How to Configure Multiple IdPs and Authentication Methods in Tableau Server

Depending on your requirements and Tableau Server version, use one of the following approaches.

Option 1: Use Site-Specific SAML

In a multi-site environment, you can configure a different SAML IdP for each site (e.g., Entra ID for Site A and Okta for Site B). You can also specify the authentication type for each user within the same site, allowing the combined use of SSO (Site SAML) and local authentication (Server Default), or SAML authentication from different IdPs.

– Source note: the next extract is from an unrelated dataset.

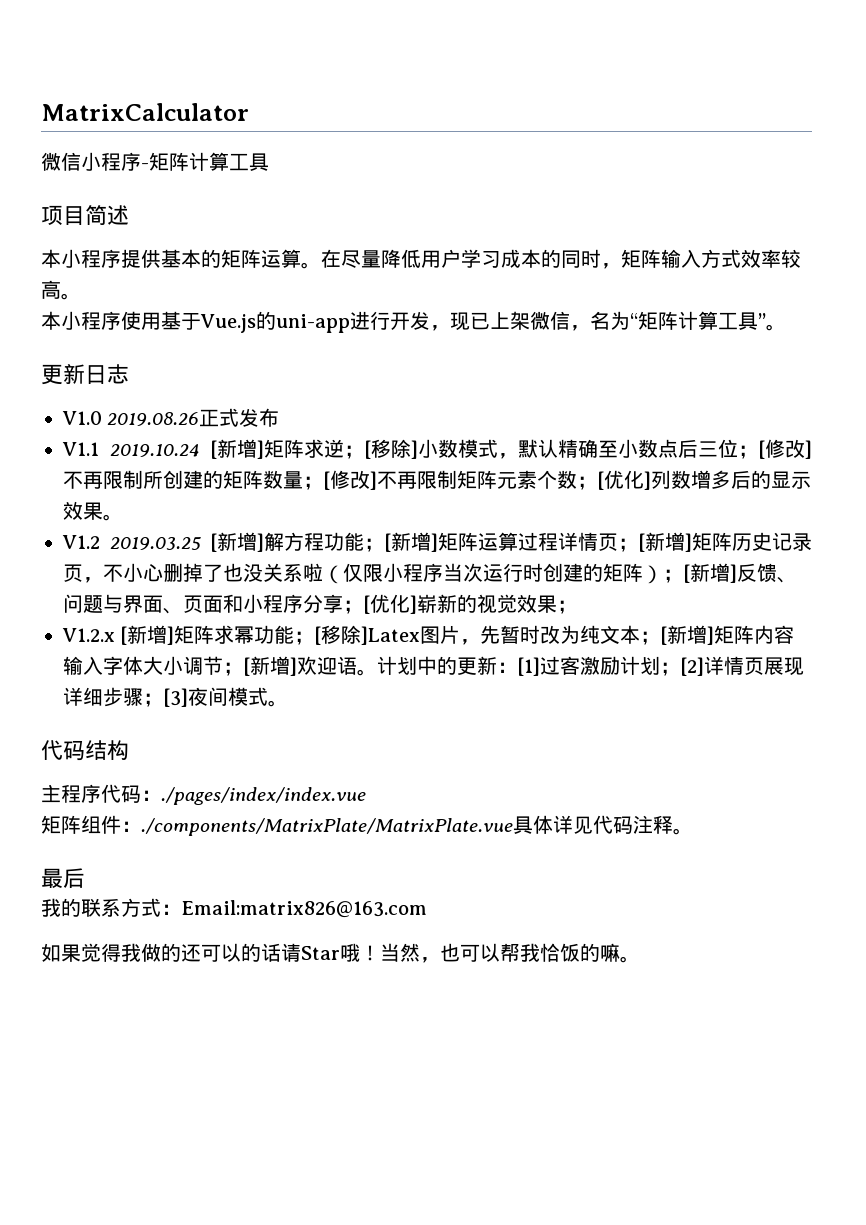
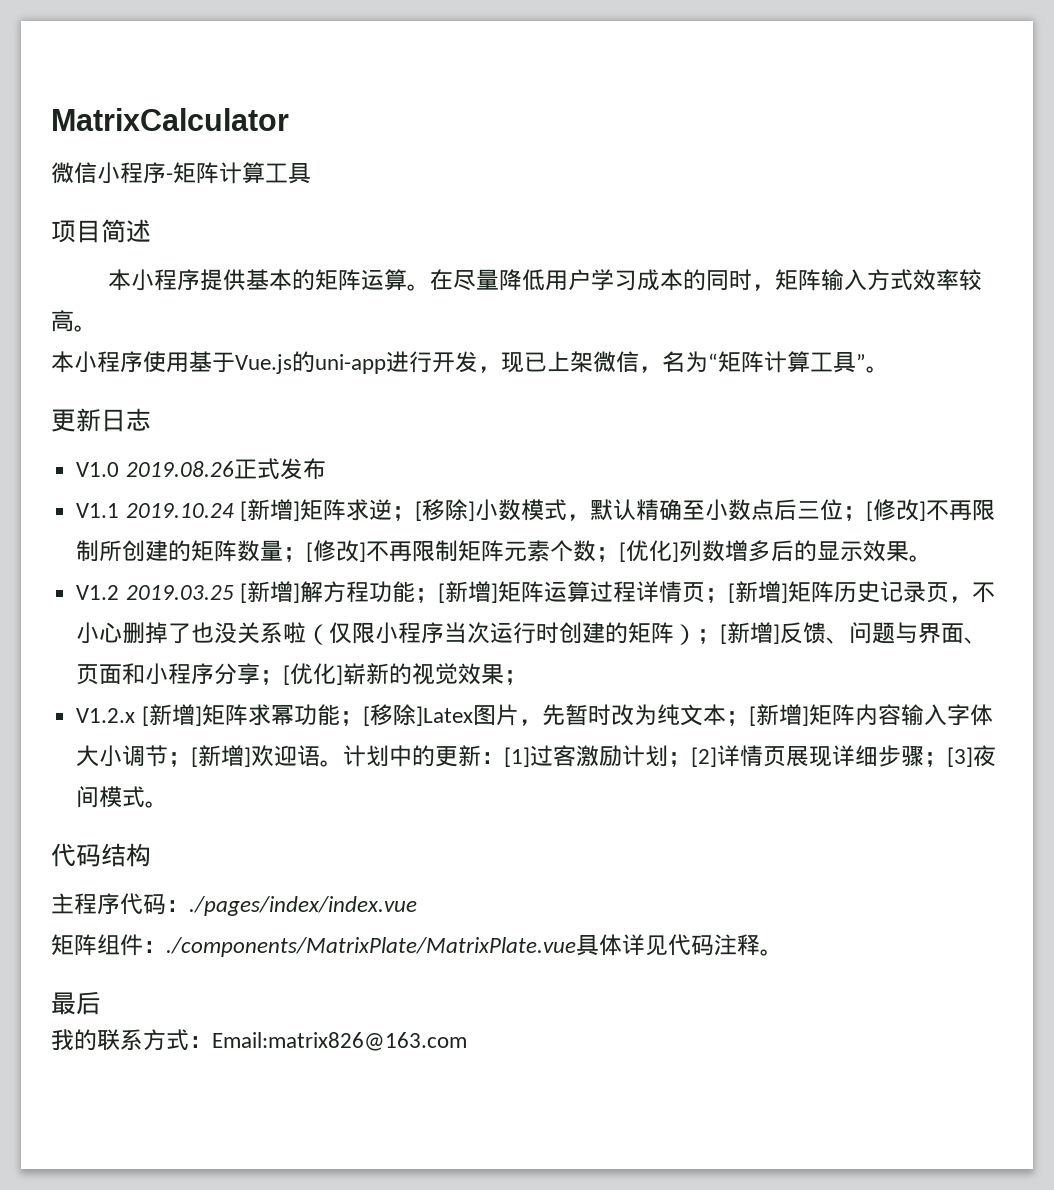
[41,943,640,963] // 如果觉得我做的还可以的话请Star哦！当然，也可以帮我恰饭的嘛。 -> (467, 1041) none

1. Configure site-specific SAML.
2. If you want to use local authentication and SAML authentication simultaneously within the same site, you need to use local authentication as the Server Default. To do so, complete the site-specific SAML setup first. Then, if server-wide SAML has been enabled, disable it using one of the methods below. After confirming that server-wide SAML has been disabled, specify the authentication type for users.

1. 1. Use TSM CLI
      1. Open a command prompt on a node in the cluster and run the following commands:

         tsm authentication saml disable
         tsm pending-changes apply

   2. Use TSM Web UI
      1. Sign in to the TSM Web UI.
      2. On the CONFIGURATION tab, select User Identity & Access, and then select the Authentication Method tab.
      3. Clear the Enable SAML authentication for the server check box.
      4. Click Save Pending Changes.
      5. Click Pending Changes at the top of the page.
      6. Click Apply Changes and Restart.

Limitations and Considerations (Site-Specific SAML)

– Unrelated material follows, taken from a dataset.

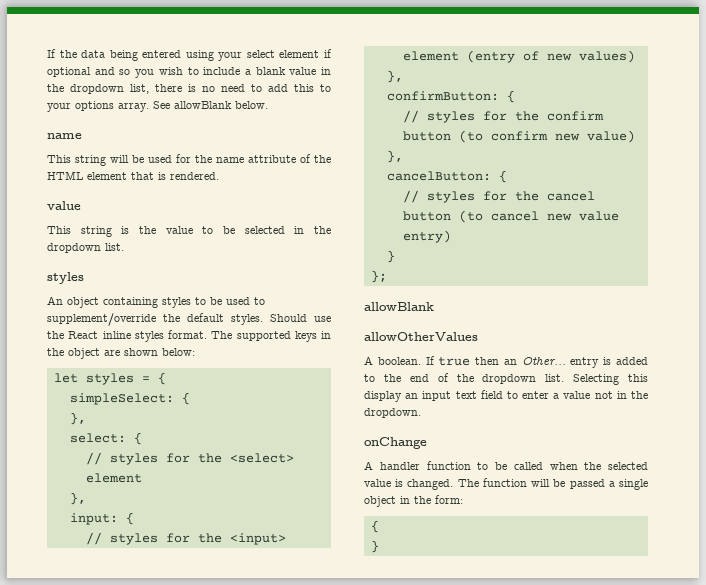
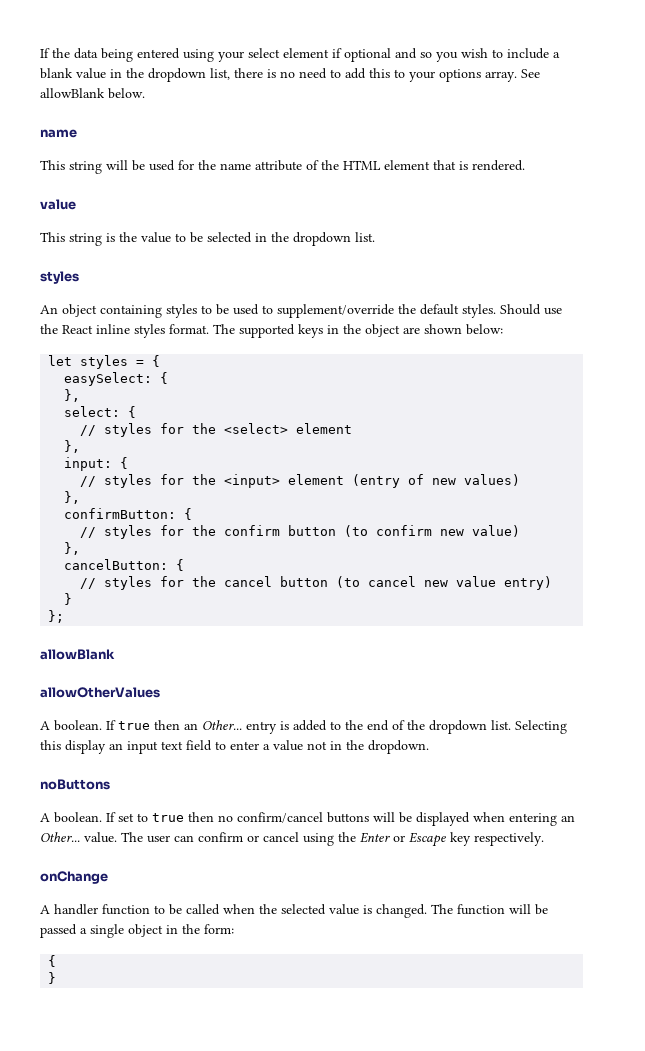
[69,393,174,405] simpleSelect: -> [64,372,153,386] easySelect:
(421, 413) none -> [40,779,110,790] [40,812,575,826] [40,832,544,847] // noButtons // A boolean. If set to true then no confirm/cancel buttons will be displayed when entering an Other... value. The user can confirm or cancel using the Enter or Escape key respectively.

• Local Identity Store Required: The identity store specified during Tableau Server installation must be set to Local. Site-specific SAML cannot be configured in environments using Active Directory or LDAP.
• Single Site Membership Limitation: Users configured to use site-specific SAML authentication can belong to only one site. Users who need to belong to multiple sites must use the Server Default authentication. See also Set the User Authentication Type for SAML.

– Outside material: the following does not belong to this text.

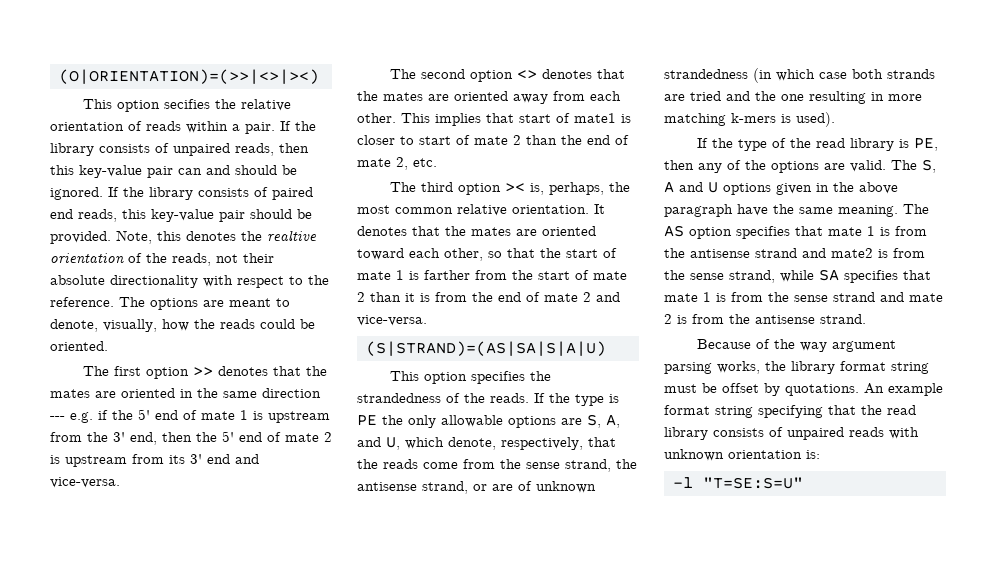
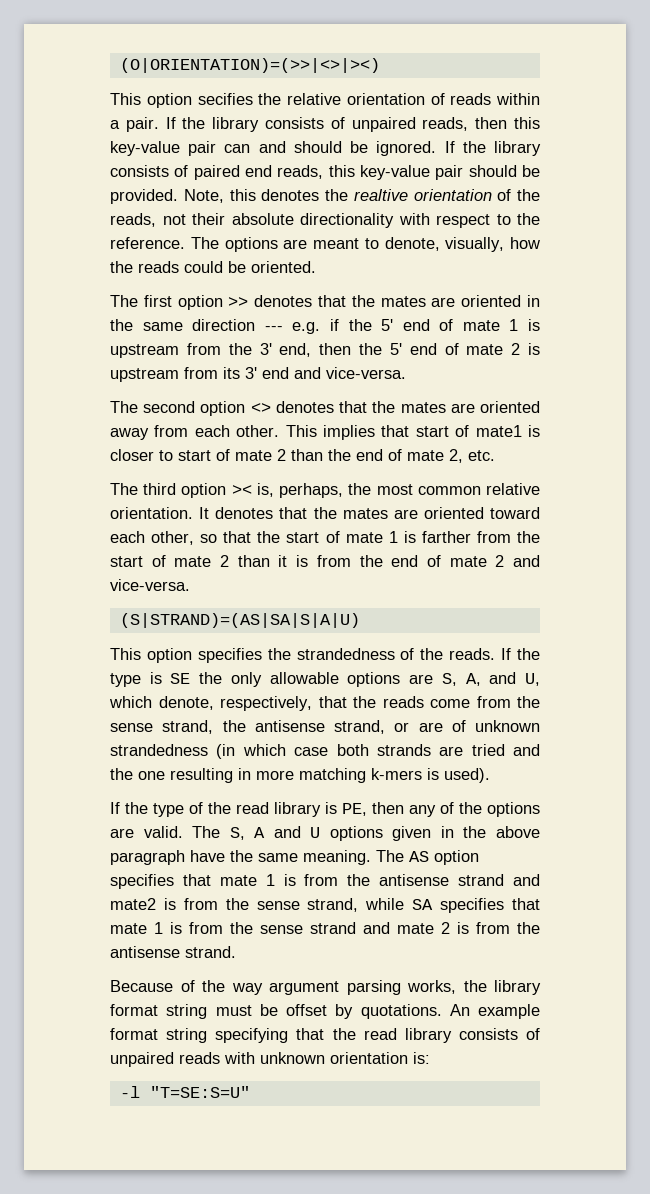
[357,415,377,426] PE -> [170,673,191,684] SE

Option 2: Use Identity Pools

Starting with Tableau Server 2023.1, you can create additional identity pools with different authentication protocols in addition to the initial pool configured during installation. This allows you to build a mixed environment, such as Active Directory with OIDC or Local Authentication with OIDC.

1. Configure an identity pool. Specify the authentication method users will use in the configured identity pool.

Limitations and Considerations (Identity Pools)

• Version Requirement: Supported only in Tableau Server 2023.1 and later.
• OIDC Only for Additional Authentication: The only authentication method that can be added using the identity pool feature is OIDC. SAML authentication cannot be configured as an additional pool.
• REST API Required for Management: Management tasks such as creating or updating the detailed configuration of an identity pool must be performed using the Tableau REST API, not the Tableau Server Web UI.
• Server-Level Configuration Only: Identity pools are currently available for server-level configuration only. Identity pools can’t be scoped to a site.